Our proposed sensor design presents a unique direction to differentiate the morphology of the particles flowing in the microchannels. This computational study has demonstrated that integrating microelectrodes in coplanar configuration with top–bottom electrode configuration will increase the sensor’s sensitivity and SNR. It results in the effective electrical differentiation of the particles’ size and morphology. We demonstrated non-spherical bioparticle discrimination by using our proposed integrated multi-planar configuration of microelectrodes owing to their unique changes in the electrical signature. The separation is accomplished using a uniform electric field which was generated by an integrated geometry of a microelectrodes. Moreover, sensor sensitivity is further investigated by simulating spherical and elliptical shaped particles. A microsensor consisting of a constricted microchannel and a modified microelectrode configuration is proposed and evaluated in order to measure the transformation of a single spherical shape bioparticle into elliptical by analyzing the changes in the electric field intensity. A strong correlation was observed between the peak amplitude of signals (ΔE and |E2|) of non-spherical (i.e., elliptical) particle axis ratio (i.e., scaling factor) to peak amplitude of signal for a spherical particle. Two different integrated designs i.e., IE-1 and IE-2 were proposed. Both designs provided good signal strength, SNR value and were able to differentiate spherical vs. non spherical particles. In comparison, IE-1 design produced better results because of lower limit of detection. However, it should be noted that the limit of detection and the sensor sensitivity can be further improved by employed post-processing data filtering techniques to remove noise. Furthermore, reducing the channel height or increasing the input electric field strength will further improve the accuracy in differentiation smaller particles.

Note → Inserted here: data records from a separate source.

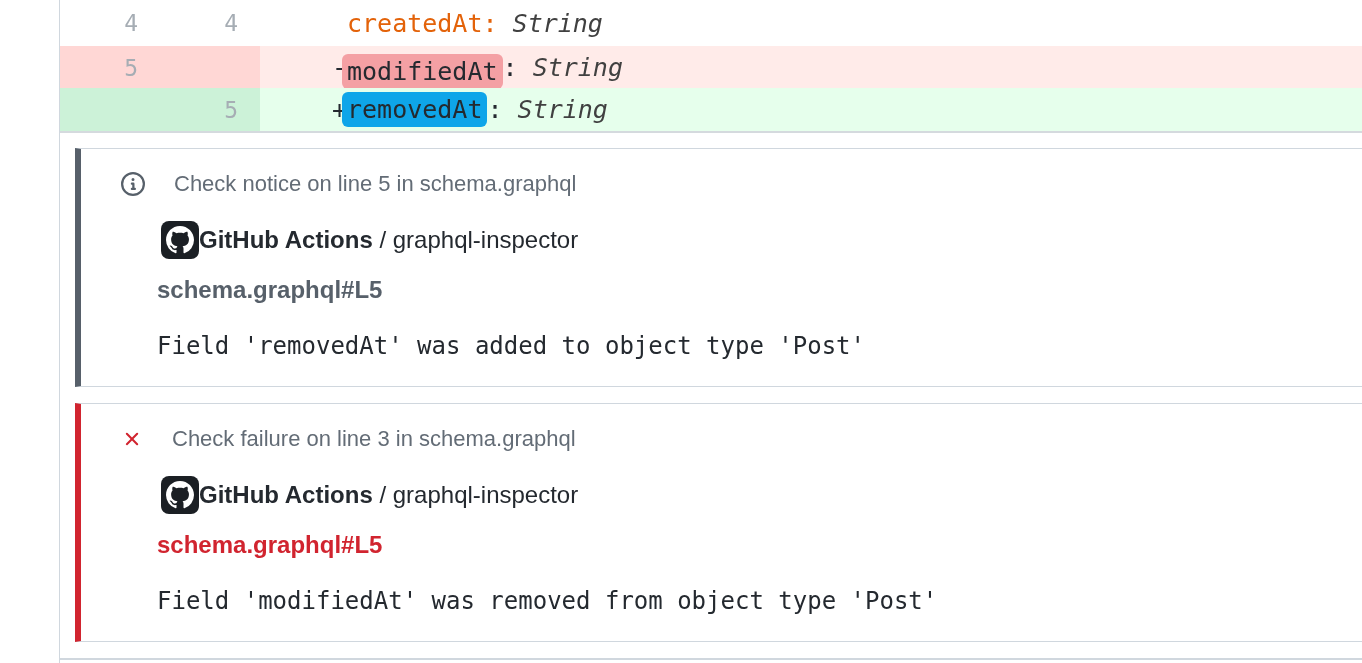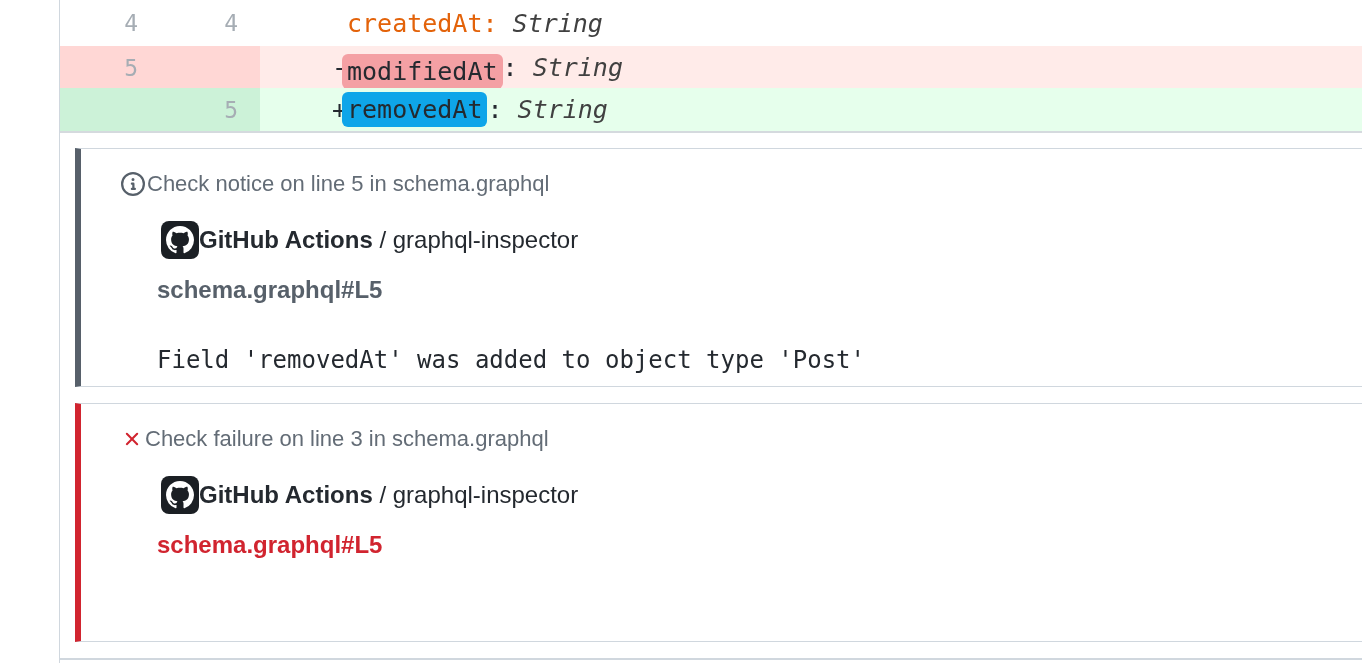"Check notice on line 5" .ann-header { gap: 2px -> 29px }
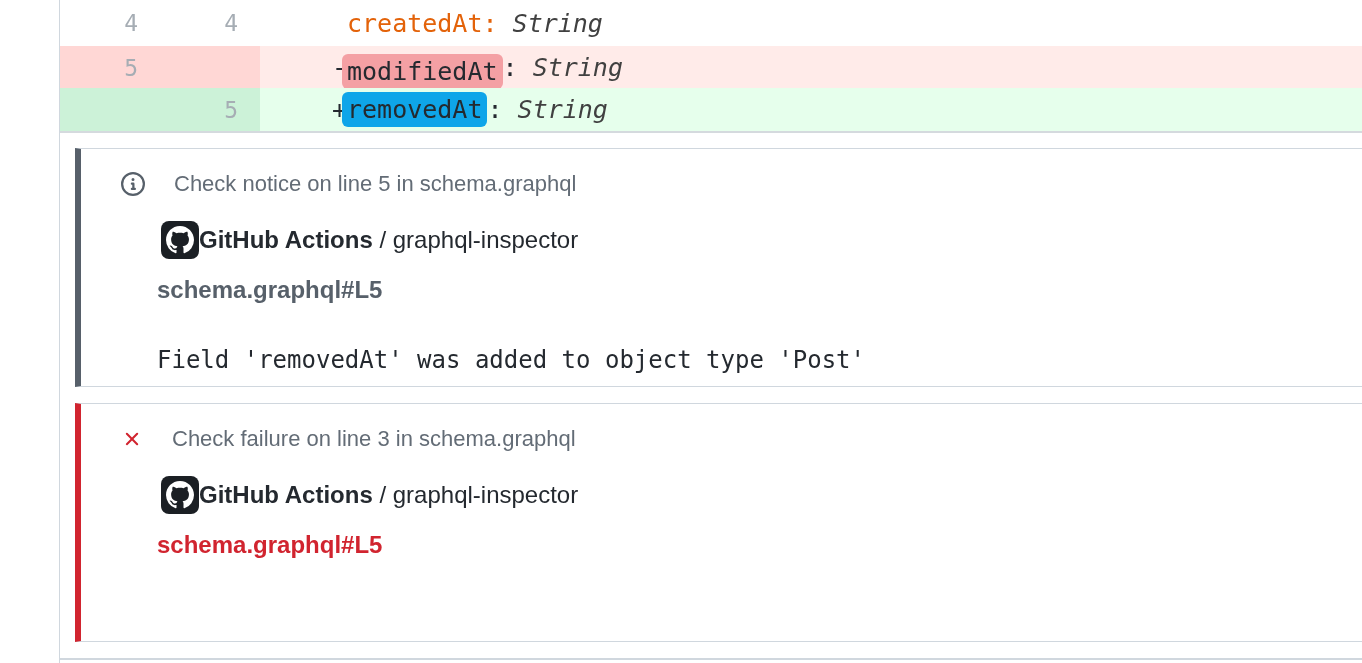"Field 'removedAt' was added to" .ann-message { margin: 42px 0 0 36px -> 28px 0 0 36px }
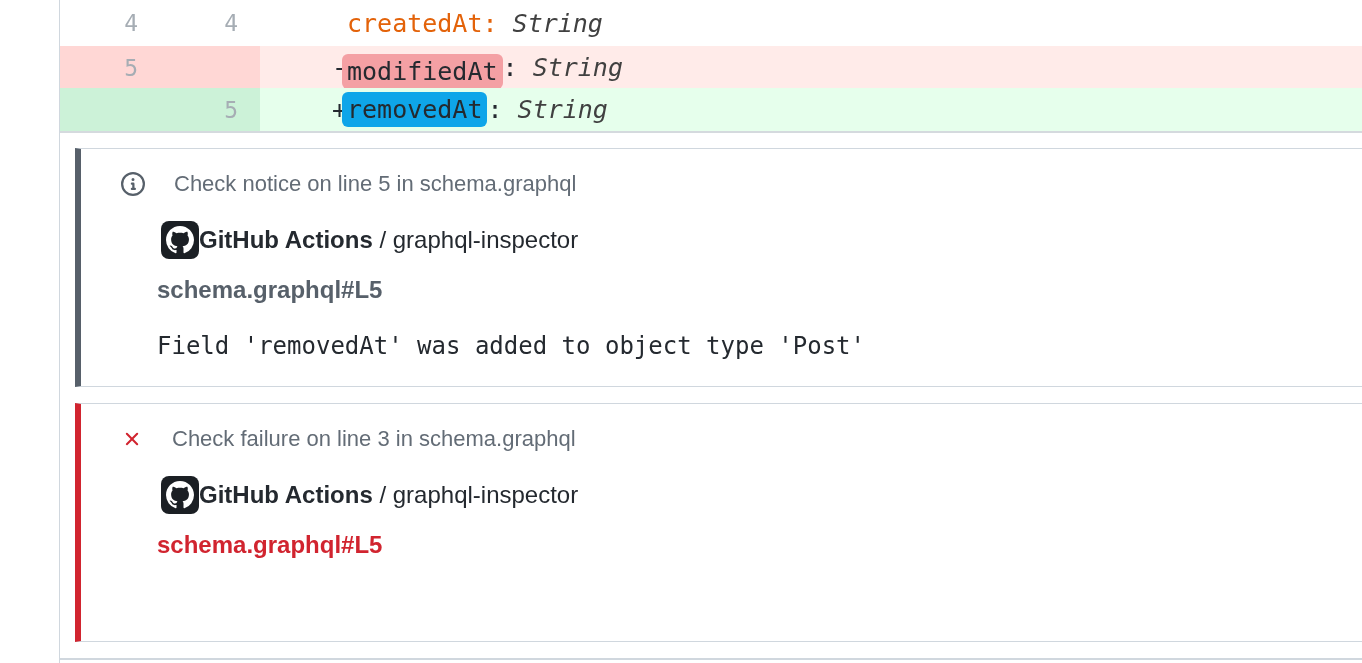"Field 'modifiedAt' was removed from" div.ann-message { html: none -> <div>Field 'modifiedAt' was removed from object type 'Post'</div> }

Particle rotation while flowing in the microfluidic channels is an important consideration since it will impact the particle position in the electric field and resulting electrical signatures. In various practical experimental conditions e.g., microparticles of elliptical shape (such as E. coli) won’t always align themselves parallel to the sensing zone while flowing through the microchannel. Non-spherical microparticles may cross the sensing zone in different orientations e.g., vertical, or diagonal positions. Such examples have been reported earlier in many cases44,59,60,61,62,63,64. The variation in the orientation for particle flow depends on many factors including flow rate, pressure, biasing, dilution factor, hydrodynamic forces and other manual sample handling e.g., 3D asymmetrical inlet holes in microfluidic devices. Therefore we analyzed two most possible orientations i.e., 0° and 45° that particles can take while flowing through the channel as an in-depth computational study. We evaluated the dependence on the particle orientation in the microchannel at 0° and 45° positions along the horizontal axis. Both IE-1 and IE-2 designs showed small variations in the corresponding electrical signatures. In future, collection of multiple features of electrical signatures ΔE and |E2| can be used to develop multi-variate computational models based on machine learning techniques to improve the sensor accuracy53. Table S13 details a comparative analysis of our study with earlier reports on the similar topic. We compared the specific features including size, shape and cell classification in single cell cytometry in the Table S13 and list the limitations. Our integrated design has been proven to be more effective in the classification of non-spherical bioparticles compared to existing techniques by using the ellipsoidal shape as proof-of-concepts for the potential differentiation of the various non-spherical biological entities, for instance blood cells, bacteria, and others entities in future.